→ **To do**: A faithful copy without images is required: write out all the records exactly.
========
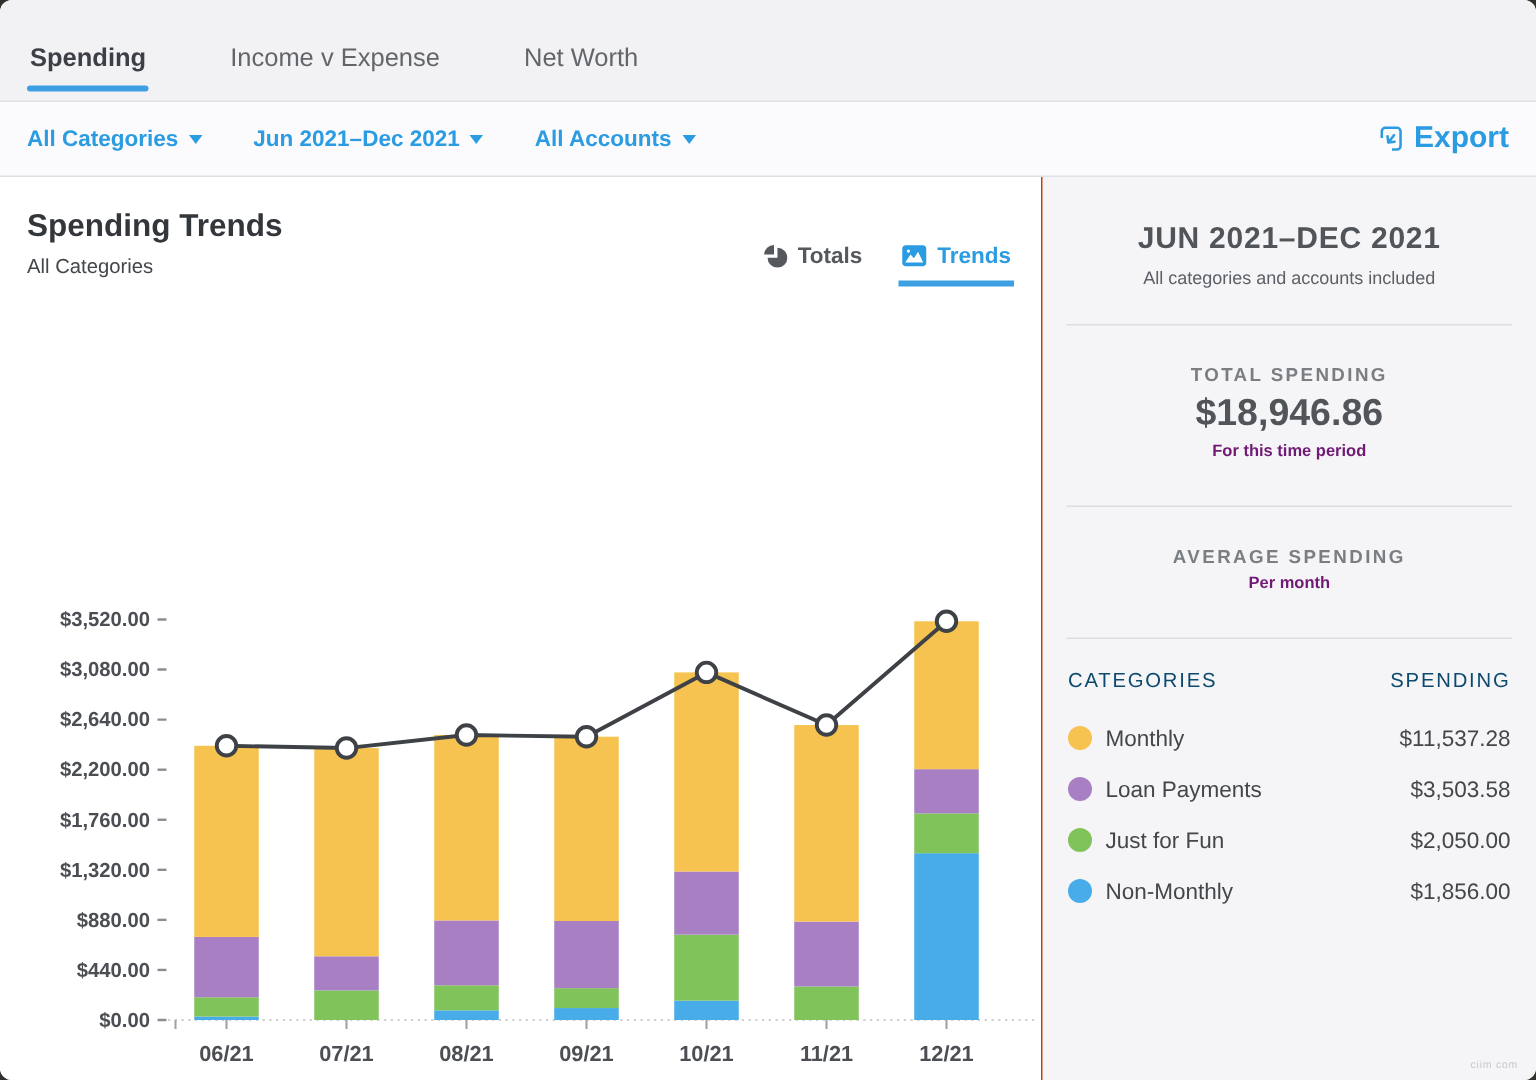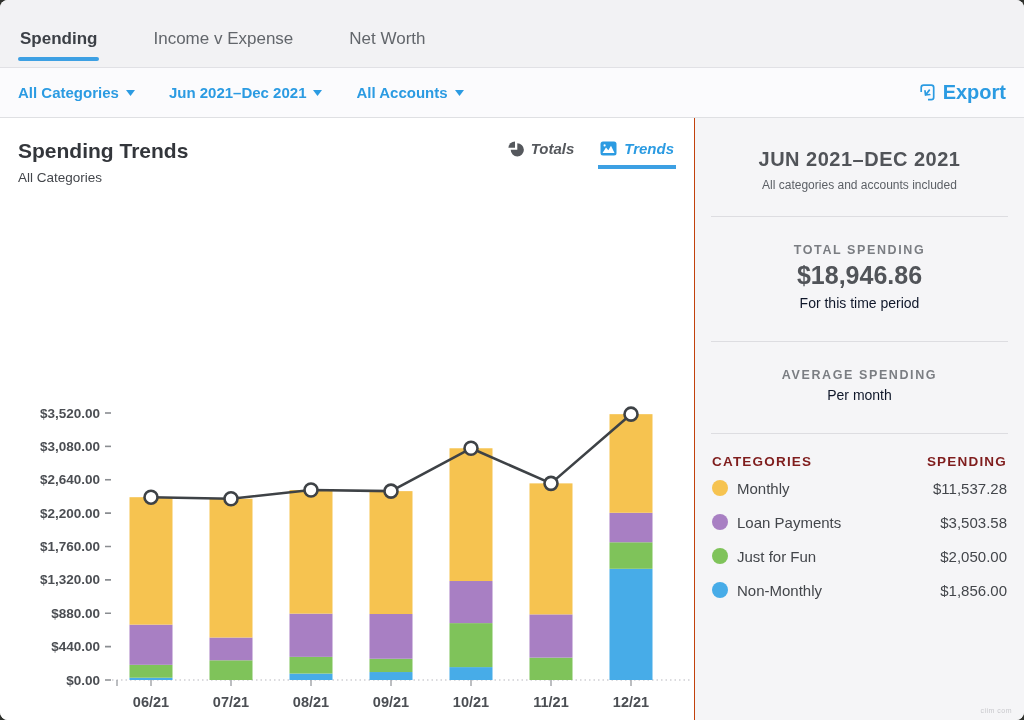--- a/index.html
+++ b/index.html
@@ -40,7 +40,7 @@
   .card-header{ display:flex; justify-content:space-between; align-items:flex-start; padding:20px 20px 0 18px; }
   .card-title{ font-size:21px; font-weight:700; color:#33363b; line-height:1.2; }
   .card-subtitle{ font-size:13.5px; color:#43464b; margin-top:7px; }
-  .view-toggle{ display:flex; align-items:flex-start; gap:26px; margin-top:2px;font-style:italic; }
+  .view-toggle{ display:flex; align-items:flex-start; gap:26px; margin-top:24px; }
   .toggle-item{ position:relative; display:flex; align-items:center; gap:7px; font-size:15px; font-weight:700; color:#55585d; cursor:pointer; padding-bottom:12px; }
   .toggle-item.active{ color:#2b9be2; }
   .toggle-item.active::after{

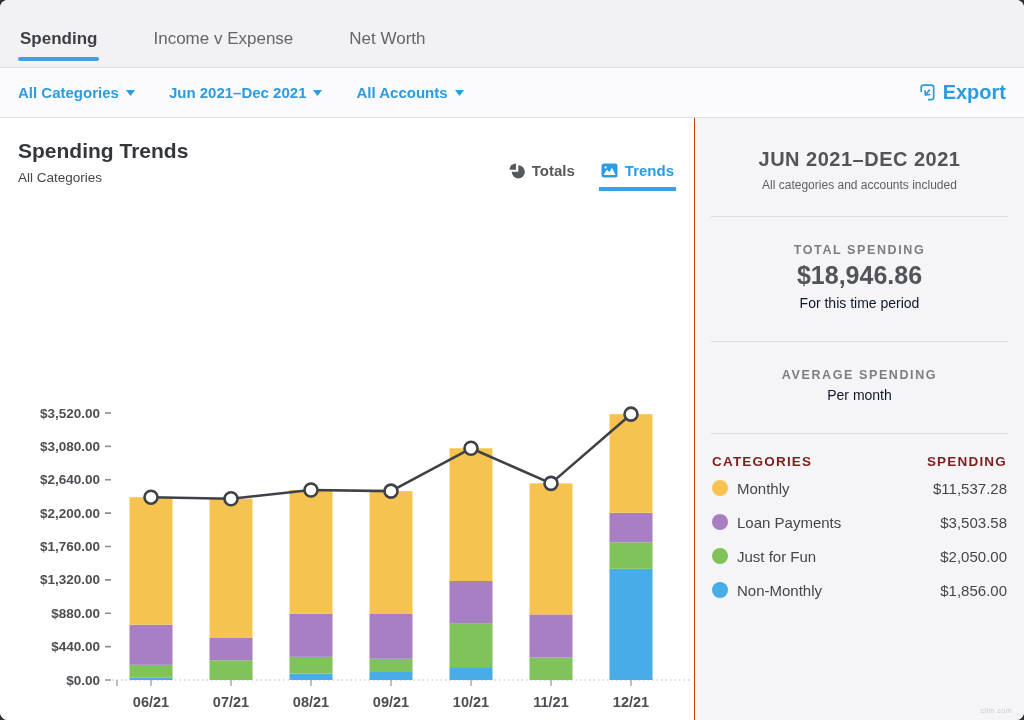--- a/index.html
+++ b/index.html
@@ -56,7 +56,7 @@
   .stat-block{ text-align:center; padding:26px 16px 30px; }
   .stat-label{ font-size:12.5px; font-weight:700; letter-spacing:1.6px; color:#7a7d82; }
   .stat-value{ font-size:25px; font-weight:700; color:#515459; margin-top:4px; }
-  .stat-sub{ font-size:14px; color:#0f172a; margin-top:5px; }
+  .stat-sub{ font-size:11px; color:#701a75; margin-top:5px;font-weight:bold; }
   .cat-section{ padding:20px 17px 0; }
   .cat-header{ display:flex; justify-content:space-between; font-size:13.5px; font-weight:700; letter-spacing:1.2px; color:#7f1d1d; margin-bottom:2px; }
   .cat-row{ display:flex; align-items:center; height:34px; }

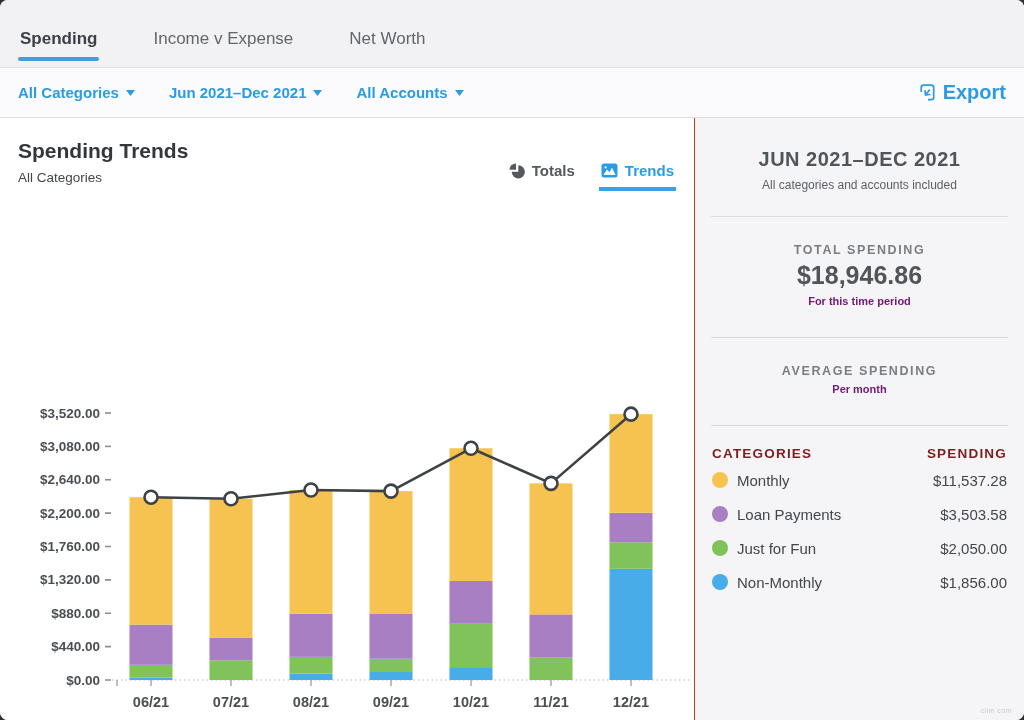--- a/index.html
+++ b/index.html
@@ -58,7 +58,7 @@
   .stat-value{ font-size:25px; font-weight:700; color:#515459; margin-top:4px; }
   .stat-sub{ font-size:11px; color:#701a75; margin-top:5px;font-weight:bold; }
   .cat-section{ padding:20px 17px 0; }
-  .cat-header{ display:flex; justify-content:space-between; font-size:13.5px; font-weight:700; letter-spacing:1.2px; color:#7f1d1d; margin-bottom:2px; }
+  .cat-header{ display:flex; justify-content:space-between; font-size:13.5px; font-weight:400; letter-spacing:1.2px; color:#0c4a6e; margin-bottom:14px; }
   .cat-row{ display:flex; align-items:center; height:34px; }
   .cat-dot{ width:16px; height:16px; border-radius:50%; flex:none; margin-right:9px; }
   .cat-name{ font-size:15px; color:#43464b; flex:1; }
========
→ **Solution below**:
--- a/index.html
+++ b/index.html
@@ -40,7 +40,7 @@
   .card-header{ display:flex; justify-content:space-between; align-items:flex-start; padding:20px 20px 0 18px; }
   .card-title{ font-size:21px; font-weight:700; color:#33363b; line-height:1.2; }
   .card-subtitle{ font-size:13.5px; color:#43464b; margin-top:7px; }
-  .view-toggle{ display:flex; align-items:flex-start; gap:26px; margin-top:2px;font-style:italic; }
+  .view-toggle{ display:flex; align-items:flex-start; gap:26px; margin-top:24px; }
   .toggle-item{ position:relative; display:flex; align-items:center; gap:7px; font-size:15px; font-weight:700; color:#55585d; cursor:pointer; padding-bottom:12px; }
   .toggle-item.active{ color:#2b9be2; }
   .toggle-item.active::after{

--- a/index.html
+++ b/index.html
@@ -56,7 +56,7 @@
   .stat-block{ text-align:center; padding:26px 16px 30px; }
   .stat-label{ font-size:12.5px; font-weight:700; letter-spacing:1.6px; color:#7a7d82; }
   .stat-value{ font-size:25px; font-weight:700; color:#515459; margin-top:4px; }
-  .stat-sub{ font-size:14px; color:#0f172a; margin-top:5px; }
+  .stat-sub{ font-size:11px; color:#701a75; margin-top:5px;font-weight:bold; }
   .cat-section{ padding:20px 17px 0; }
   .cat-header{ display:flex; justify-content:space-between; font-size:13.5px; font-weight:700; letter-spacing:1.2px; color:#7f1d1d; margin-bottom:2px; }
   .cat-row{ display:flex; align-items:center; height:34px; }

--- a/index.html
+++ b/index.html
@@ -58,7 +58,7 @@
   .stat-value{ font-size:25px; font-weight:700; color:#515459; margin-top:4px; }
   .stat-sub{ font-size:11px; color:#701a75; margin-top:5px;font-weight:bold; }
   .cat-section{ padding:20px 17px 0; }
-  .cat-header{ display:flex; justify-content:space-between; font-size:13.5px; font-weight:700; letter-spacing:1.2px; color:#7f1d1d; margin-bottom:2px; }
+  .cat-header{ display:flex; justify-content:space-between; font-size:13.5px; font-weight:400; letter-spacing:1.2px; color:#0c4a6e; margin-bottom:14px; }
   .cat-row{ display:flex; align-items:center; height:34px; }
   .cat-dot{ width:16px; height:16px; border-radius:50%; flex:none; margin-right:9px; }
   .cat-name{ font-size:15px; color:#43464b; flex:1; }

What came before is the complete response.